Task.
Your job is to copy every line in the material containing the word "align".

Task input.
========

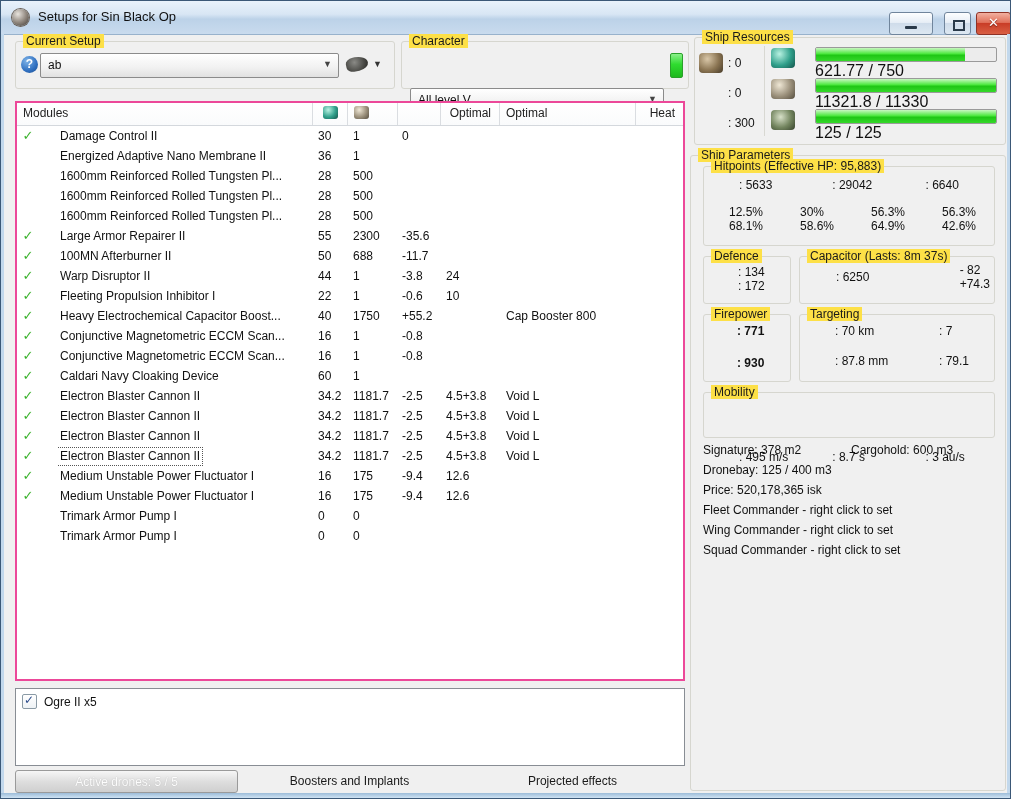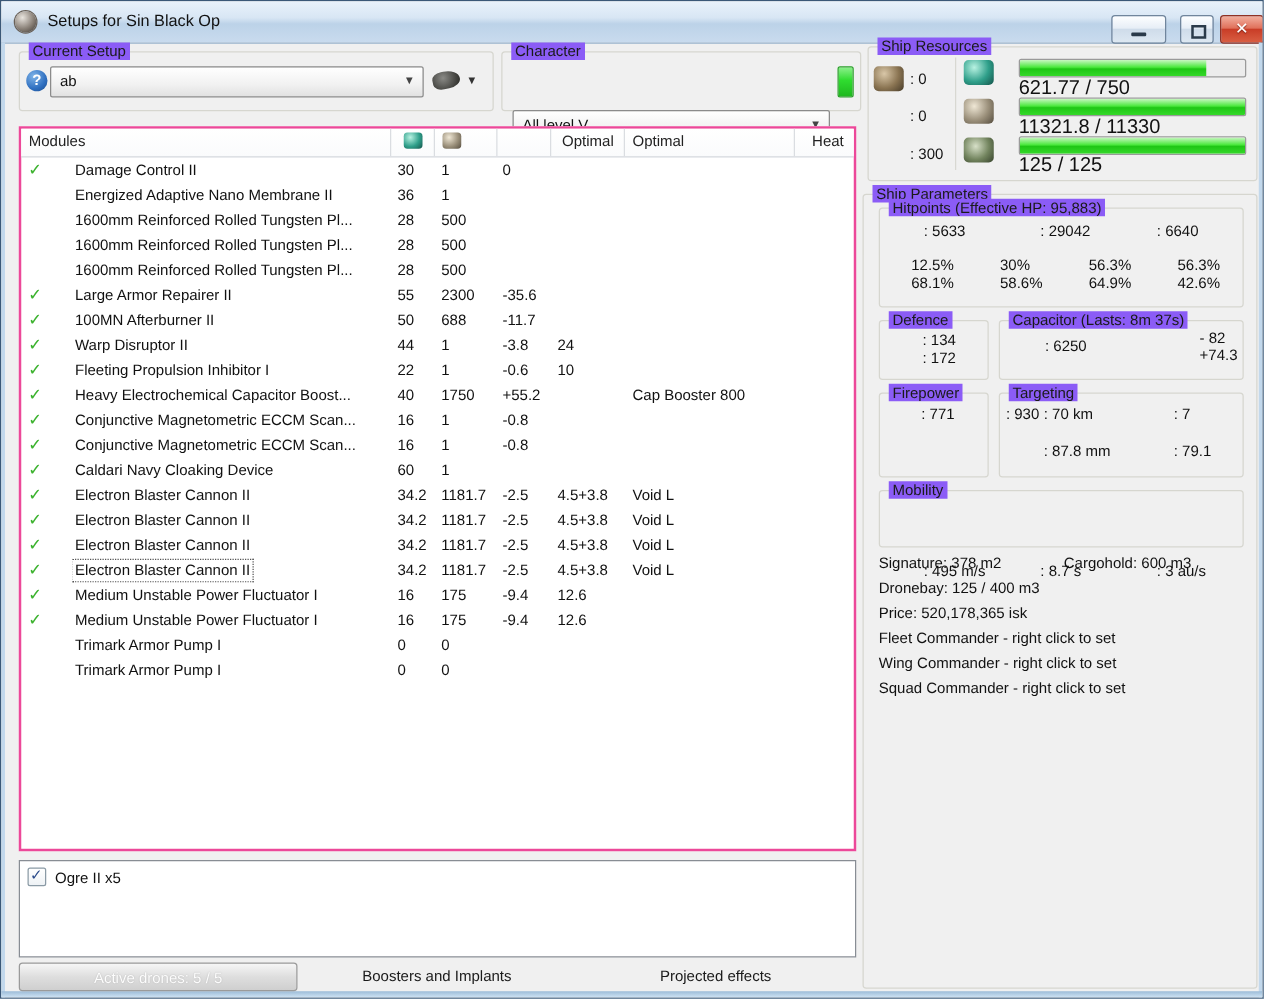--- a/index.html
+++ b/index.html
@@ -24,7 +24,7 @@
   .glyph-close{position:absolute;left:0;right:0;top:2px;text-align:center;color:#fff;font-size:13px;font-weight:bold;text-shadow:0 1px 1px #7a1f12;}
   
   .groupbox{position:absolute;border:1px solid #d6d6cf;border-radius:3px;}
-  .gb-label{position:absolute;top:-8px;left:7px;background:#8b5cf6;padding:0 3px;font-size:12px;color:#1a1a1a;white-space:nowrap;}
+  .gb-label{position:absolute;top:-8px;left:7px;background:#fde047;padding:0 3px;font-size:12px;color:#1a1a1a;white-space:nowrap;}
   
   .combo{position:absolute;height:23px;border:1px solid #8b8b8b;border-radius:2px;
     background:linear-gradient(180deg,#ffffff,#f1f1f1 60%,#e1e1e1);font-size:12px;color:#111;}

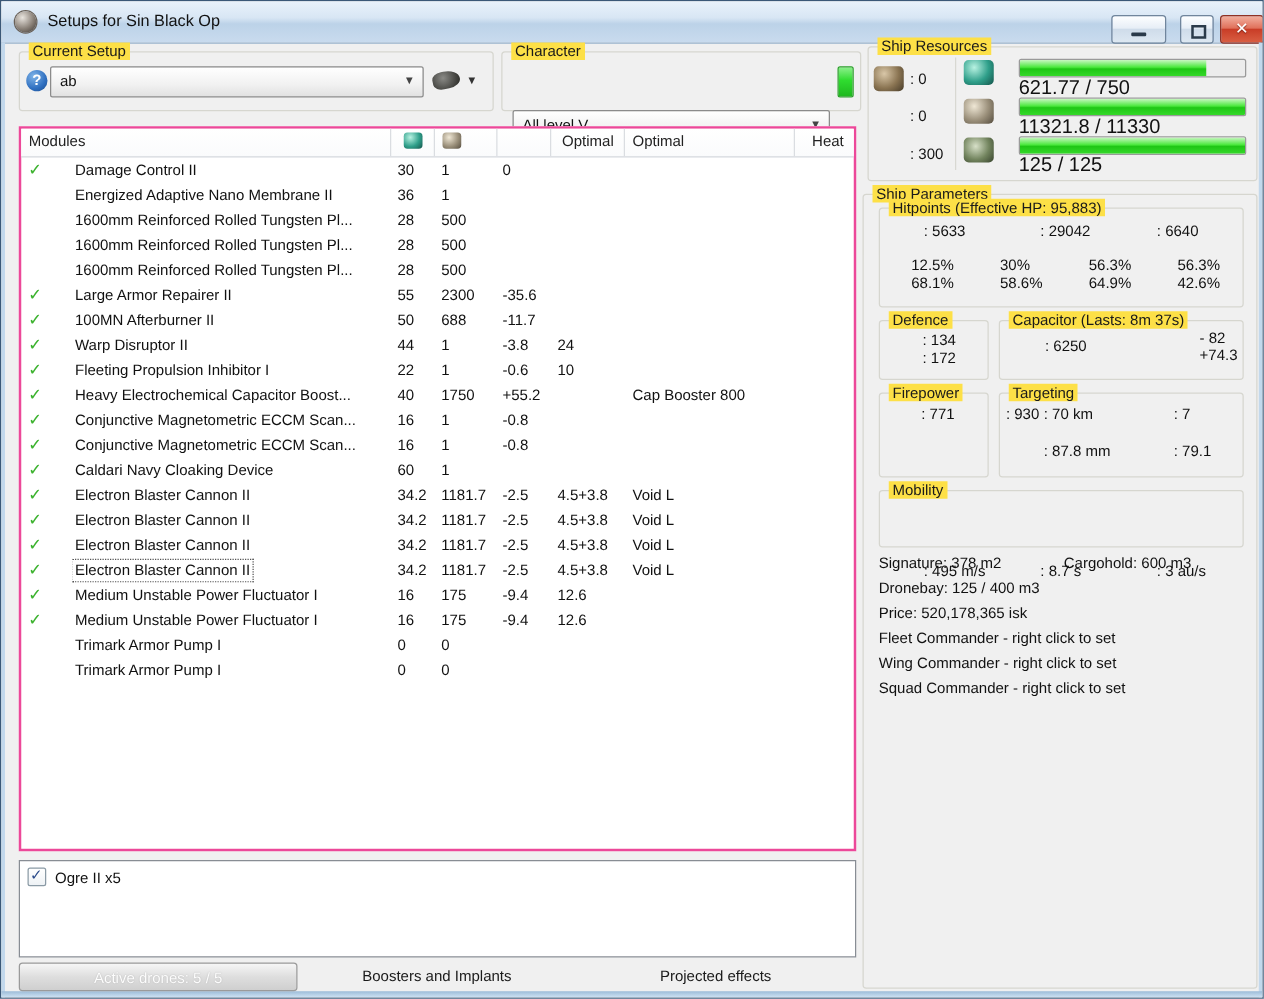--- a/index.html
+++ b/index.html
@@ -96,7 +96,7 @@
   .two-vals{font-size:12px;line-height:14px;color:#111;white-space:nowrap;}
   .cap-body{position:absolute;left:6px;top:6px;right:4px;display:flex;align-items:center;gap:6px;}
   .cap-body .gap{flex:1;}
-  #fp-stats{position:absolute;left:4px;top:6px;display:flex;flex-direction:row;gap:12px;}
+  #fp-stats{position:absolute;left:4px;top:6px;display:flex;flex-direction:column;gap:12px;font-weight:bold;}
   #tg-stats{position:absolute;left:6px;top:6px;right:2px;display:grid;grid-template-columns:104px 1fr;row-gap:10px;}
   #mb-stats{position:absolute;left:6px;top:8px;right:4px;display:flex;gap:0;}
   #mb-stats .stat{width:33.3%;margin-top:46px;}

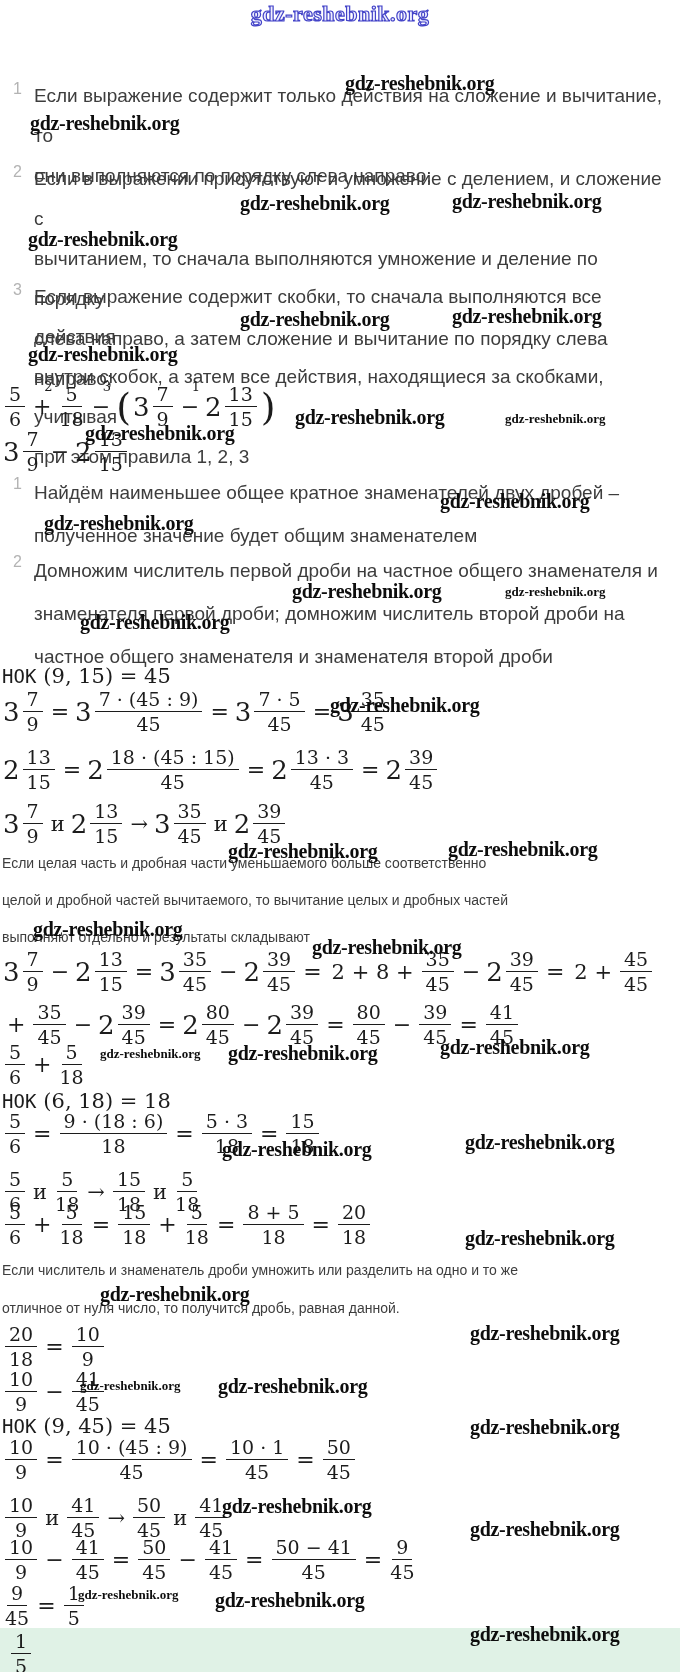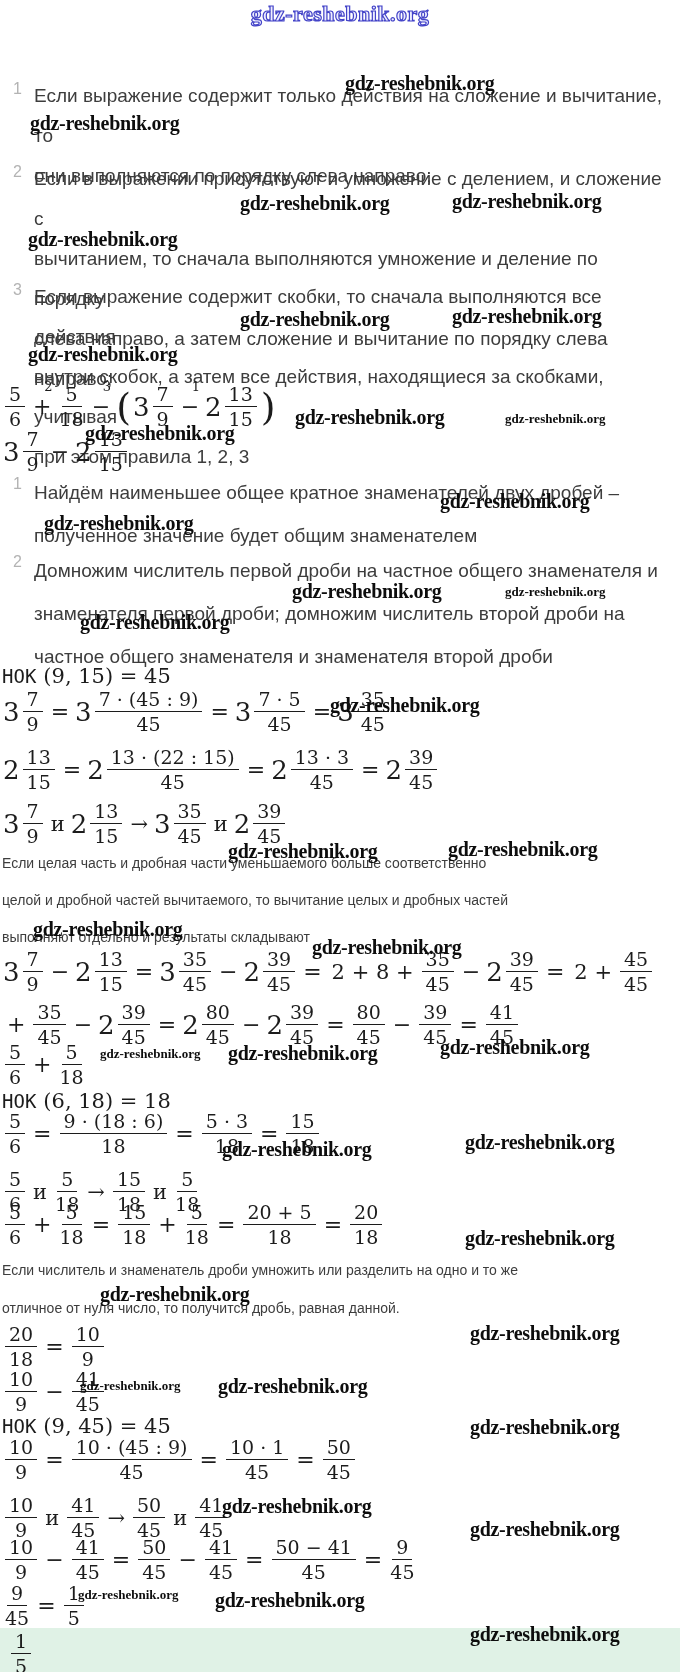--- a/index.html
+++ b/index.html
@@ -200,7 +200,7 @@
         <span class="mixed">
           <span class="whole">2</span>
           <span class="frac">
-            <span class="num">13 · (22 : 15)</span>
+            <span class="num">18 · (45 : 15)</span>
             <span class="den">45</span>
           </span>
         </span>

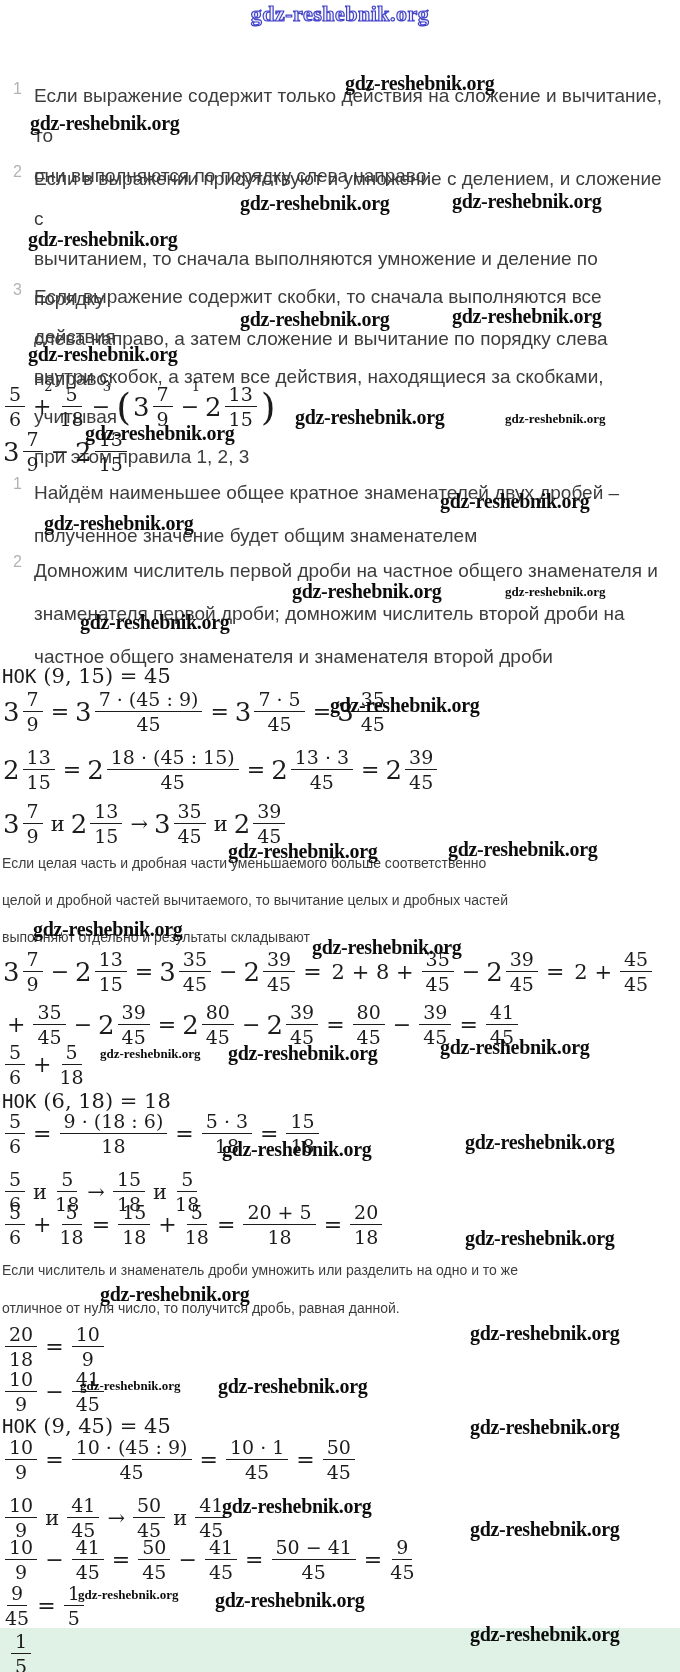--- a/index.html
+++ b/index.html
@@ -517,7 +517,7 @@
         </span>
         <span class="mixed">
           <span class="frac">
-            <span class="num">20 + 5</span>
+            <span class="num">8 + 5</span>
             <span class="den">18</span>
           </span>
         </span>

========

Response to the exercise.
   .glyph-close{position:absolute;left:0;right:0;top:2px;text-align:center;color:#fff;font-size:13px;font-weight:bold;text-shadow:0 1px 1px #7a1f12;}
   .cap-body{position:absolute;left:6px;top:6px;right:4px;display:flex;align-items:center;gap:6px;}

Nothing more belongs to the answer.